COD and TSS concentration evolution (Cantemerle Castle).

As with the COD evolution, the outlet SS concentration always meets discharge limits (<100 mgSS/L), with the exception of the first weeks of the harvesting period in September/October 2006. While the two steps of the treatment system contribute to the TSS removal, it can be noticed that the reed beds are the more efficient in solids reduction. The activated sludge tank reduces SS by an average of 38%, while the reed beds allow for an overall elimination of 89%. These observations can lead to the conclusion that the integration of a CW into a classical biological treatment stage is providing some mitigations to the numerous problems listed in the introduction and related to winery wastewater treatment by biological methods.
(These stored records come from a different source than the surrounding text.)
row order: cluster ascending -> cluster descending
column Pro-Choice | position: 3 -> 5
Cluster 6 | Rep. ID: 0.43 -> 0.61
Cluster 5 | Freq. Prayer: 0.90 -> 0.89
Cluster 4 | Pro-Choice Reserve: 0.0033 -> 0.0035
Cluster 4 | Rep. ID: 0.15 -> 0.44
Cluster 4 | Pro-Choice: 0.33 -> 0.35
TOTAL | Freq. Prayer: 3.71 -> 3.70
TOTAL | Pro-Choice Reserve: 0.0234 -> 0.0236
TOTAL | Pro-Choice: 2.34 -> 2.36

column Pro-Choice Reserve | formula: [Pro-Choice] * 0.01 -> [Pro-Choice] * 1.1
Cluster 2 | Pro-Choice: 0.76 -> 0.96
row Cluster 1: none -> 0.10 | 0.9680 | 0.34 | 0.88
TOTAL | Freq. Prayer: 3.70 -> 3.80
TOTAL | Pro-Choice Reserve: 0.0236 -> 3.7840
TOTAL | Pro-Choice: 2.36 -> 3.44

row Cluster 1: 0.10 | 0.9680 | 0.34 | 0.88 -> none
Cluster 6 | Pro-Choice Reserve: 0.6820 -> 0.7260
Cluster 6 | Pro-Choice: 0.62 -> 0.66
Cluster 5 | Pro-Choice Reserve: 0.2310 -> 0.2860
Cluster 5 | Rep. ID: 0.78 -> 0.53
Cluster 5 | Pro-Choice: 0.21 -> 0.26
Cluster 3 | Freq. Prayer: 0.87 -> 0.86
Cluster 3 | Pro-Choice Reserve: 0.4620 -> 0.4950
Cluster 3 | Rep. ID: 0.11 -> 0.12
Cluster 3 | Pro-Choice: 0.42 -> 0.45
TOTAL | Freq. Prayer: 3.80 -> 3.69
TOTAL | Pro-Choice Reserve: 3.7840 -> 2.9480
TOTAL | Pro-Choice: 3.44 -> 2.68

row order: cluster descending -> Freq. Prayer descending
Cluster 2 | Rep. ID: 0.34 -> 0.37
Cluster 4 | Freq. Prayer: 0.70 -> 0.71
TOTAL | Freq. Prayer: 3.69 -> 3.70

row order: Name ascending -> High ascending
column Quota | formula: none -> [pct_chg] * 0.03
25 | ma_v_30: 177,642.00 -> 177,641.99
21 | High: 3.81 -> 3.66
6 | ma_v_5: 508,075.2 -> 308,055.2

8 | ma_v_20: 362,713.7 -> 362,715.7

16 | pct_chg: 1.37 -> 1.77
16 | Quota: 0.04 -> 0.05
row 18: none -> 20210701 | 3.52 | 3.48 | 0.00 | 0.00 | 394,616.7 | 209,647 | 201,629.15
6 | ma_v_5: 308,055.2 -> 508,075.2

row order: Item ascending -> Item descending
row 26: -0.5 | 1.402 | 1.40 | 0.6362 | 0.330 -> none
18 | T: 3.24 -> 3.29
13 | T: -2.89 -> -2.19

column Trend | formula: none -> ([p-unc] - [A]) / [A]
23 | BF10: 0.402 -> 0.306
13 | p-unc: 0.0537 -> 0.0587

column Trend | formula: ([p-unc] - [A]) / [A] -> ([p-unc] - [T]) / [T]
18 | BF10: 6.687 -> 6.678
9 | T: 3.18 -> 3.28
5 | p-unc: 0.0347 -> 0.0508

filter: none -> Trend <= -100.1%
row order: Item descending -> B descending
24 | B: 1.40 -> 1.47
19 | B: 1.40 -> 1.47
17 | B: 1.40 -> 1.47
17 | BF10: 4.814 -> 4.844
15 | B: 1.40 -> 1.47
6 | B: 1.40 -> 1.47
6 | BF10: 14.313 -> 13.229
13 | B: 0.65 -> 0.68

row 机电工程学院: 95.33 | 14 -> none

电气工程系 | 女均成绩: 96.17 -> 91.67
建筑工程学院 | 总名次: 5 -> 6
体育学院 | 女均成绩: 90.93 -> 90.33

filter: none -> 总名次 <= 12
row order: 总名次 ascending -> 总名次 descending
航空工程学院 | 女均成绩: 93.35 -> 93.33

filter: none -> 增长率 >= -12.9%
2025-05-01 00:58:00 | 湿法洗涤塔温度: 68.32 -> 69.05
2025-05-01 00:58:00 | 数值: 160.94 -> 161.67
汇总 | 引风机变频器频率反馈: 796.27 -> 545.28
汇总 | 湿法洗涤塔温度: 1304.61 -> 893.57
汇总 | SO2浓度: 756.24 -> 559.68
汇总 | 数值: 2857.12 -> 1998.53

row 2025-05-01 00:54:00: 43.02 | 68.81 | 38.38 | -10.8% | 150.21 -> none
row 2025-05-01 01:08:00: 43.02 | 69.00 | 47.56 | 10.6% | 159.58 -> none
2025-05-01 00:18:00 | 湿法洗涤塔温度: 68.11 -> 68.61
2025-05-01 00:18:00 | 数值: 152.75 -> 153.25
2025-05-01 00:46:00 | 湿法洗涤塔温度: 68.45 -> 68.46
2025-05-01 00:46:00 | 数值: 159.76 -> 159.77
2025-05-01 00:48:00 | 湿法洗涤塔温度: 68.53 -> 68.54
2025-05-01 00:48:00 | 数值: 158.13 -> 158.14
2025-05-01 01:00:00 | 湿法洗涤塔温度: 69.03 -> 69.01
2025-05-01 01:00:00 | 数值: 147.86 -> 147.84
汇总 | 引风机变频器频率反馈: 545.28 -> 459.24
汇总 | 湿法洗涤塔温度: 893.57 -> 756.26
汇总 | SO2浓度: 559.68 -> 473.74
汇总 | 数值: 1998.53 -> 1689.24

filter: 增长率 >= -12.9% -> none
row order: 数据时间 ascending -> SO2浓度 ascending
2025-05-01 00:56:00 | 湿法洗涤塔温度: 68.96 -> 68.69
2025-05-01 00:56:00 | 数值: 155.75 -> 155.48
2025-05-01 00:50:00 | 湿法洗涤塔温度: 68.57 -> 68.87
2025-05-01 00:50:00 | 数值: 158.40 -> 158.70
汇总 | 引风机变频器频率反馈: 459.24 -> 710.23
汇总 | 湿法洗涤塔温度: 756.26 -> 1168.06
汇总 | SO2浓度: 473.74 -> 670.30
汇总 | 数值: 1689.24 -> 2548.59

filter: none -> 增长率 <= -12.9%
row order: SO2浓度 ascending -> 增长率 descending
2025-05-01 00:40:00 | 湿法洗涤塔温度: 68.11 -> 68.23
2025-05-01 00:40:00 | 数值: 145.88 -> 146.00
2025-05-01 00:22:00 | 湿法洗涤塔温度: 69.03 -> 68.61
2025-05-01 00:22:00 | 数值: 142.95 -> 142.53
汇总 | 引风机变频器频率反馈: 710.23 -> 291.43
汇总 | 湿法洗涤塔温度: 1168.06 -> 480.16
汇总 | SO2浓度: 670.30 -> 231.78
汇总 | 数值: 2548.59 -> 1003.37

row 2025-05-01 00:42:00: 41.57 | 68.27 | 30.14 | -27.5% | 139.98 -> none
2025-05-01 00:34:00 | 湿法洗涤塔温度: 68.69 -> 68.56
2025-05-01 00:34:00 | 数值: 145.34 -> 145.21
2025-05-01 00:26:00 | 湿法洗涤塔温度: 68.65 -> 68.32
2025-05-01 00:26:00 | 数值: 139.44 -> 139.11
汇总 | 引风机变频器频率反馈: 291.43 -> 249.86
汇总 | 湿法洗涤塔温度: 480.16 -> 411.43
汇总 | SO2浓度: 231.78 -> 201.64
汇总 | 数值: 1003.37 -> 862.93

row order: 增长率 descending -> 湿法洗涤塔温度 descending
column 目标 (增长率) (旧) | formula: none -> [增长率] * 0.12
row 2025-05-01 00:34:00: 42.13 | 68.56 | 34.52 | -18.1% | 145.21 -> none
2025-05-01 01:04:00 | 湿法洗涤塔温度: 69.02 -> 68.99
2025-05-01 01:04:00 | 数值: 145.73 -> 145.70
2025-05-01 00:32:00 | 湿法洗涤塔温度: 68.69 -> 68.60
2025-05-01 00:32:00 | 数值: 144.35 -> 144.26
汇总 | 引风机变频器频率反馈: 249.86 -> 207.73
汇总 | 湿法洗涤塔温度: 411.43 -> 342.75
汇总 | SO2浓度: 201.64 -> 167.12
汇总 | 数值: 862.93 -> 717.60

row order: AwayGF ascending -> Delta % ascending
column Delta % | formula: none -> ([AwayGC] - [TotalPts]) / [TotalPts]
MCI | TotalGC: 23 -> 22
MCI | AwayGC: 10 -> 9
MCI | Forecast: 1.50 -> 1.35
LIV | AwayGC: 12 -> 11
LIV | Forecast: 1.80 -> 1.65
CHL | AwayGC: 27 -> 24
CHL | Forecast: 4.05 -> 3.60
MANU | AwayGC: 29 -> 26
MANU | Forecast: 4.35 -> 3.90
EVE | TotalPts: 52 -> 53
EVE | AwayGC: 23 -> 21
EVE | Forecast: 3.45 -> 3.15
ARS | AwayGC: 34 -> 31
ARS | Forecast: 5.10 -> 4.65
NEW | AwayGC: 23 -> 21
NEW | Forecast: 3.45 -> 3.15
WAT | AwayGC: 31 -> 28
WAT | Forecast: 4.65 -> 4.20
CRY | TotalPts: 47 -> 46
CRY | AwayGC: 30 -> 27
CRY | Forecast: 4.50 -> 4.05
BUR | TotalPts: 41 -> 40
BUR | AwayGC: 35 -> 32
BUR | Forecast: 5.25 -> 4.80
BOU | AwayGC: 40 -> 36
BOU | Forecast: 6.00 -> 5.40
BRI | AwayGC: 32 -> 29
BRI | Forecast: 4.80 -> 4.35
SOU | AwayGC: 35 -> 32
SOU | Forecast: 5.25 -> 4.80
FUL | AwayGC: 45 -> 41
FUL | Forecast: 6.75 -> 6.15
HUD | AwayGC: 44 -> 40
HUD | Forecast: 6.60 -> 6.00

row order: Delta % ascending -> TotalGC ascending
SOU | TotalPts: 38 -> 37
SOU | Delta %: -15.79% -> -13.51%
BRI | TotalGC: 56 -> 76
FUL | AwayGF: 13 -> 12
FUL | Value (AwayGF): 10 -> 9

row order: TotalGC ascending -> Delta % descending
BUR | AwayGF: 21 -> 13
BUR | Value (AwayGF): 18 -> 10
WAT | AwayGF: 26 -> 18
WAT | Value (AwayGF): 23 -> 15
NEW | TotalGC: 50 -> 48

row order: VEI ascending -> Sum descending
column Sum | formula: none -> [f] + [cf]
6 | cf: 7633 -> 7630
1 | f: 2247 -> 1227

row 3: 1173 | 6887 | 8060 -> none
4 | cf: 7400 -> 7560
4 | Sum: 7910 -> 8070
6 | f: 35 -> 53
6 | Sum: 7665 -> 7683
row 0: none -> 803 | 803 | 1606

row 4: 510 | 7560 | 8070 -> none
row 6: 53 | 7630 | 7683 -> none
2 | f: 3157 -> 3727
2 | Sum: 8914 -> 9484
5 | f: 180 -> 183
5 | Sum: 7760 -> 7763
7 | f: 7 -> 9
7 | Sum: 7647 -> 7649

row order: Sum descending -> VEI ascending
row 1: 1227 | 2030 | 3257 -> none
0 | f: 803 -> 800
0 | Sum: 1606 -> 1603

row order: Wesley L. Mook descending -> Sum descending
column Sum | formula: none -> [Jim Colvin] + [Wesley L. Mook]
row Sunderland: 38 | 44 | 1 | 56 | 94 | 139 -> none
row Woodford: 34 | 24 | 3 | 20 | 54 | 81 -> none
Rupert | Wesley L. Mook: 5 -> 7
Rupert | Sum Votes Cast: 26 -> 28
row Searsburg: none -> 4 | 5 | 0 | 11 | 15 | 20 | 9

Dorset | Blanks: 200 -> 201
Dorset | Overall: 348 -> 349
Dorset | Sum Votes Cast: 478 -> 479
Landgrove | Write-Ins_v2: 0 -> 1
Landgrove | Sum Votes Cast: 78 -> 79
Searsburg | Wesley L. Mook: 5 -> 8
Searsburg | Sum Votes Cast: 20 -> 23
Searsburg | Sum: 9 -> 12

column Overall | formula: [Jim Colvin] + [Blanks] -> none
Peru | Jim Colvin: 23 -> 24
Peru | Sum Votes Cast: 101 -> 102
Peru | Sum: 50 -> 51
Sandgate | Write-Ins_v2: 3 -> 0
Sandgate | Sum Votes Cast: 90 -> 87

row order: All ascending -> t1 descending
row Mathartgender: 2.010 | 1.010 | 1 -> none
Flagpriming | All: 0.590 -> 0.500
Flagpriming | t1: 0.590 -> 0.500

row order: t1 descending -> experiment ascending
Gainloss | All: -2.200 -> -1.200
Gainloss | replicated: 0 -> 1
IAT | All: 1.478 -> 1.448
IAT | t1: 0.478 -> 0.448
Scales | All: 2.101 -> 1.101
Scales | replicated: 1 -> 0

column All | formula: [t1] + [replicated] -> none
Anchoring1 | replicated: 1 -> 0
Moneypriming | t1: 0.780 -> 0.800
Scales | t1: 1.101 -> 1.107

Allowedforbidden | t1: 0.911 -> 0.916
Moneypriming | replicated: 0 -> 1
This configuration is anyway linked to operational costs that are at least five to ten times higher in comparison with the FRB + CWs and AD + CWs schemes, but also lower investment costs and footprint.

Also, the Spanish experiences focused on an optimization of the treatment scheme for several aspects:

  1. mitigation of the CW clogging by the use of AD as first stage;

  2. for avoiding or limiting uncontrolled anaerobic processes, a VF CW unit was placed as the first CW unit after the AD because of its higher oxygenation potential in comparison to an HF CW;

  3. the HF CWs units were designed shallower (0.6 and 0.3 m) than the usual depth of about 0.7–1.2 m reported by other authors (Shepherd et al. 2001; Masi et al. 2002; Grismer et al. 2003; Mulidzi 2007), based on the consideration that the treatment capacity of an HF CW could mainly be due to oxygen-transfer through the water–air interface, so shallower beds could present more oxygenated medium and higher treatment capacity, while higher methane emissions would be expected from deeper HF CWs due to the predominance of anaerobic processes.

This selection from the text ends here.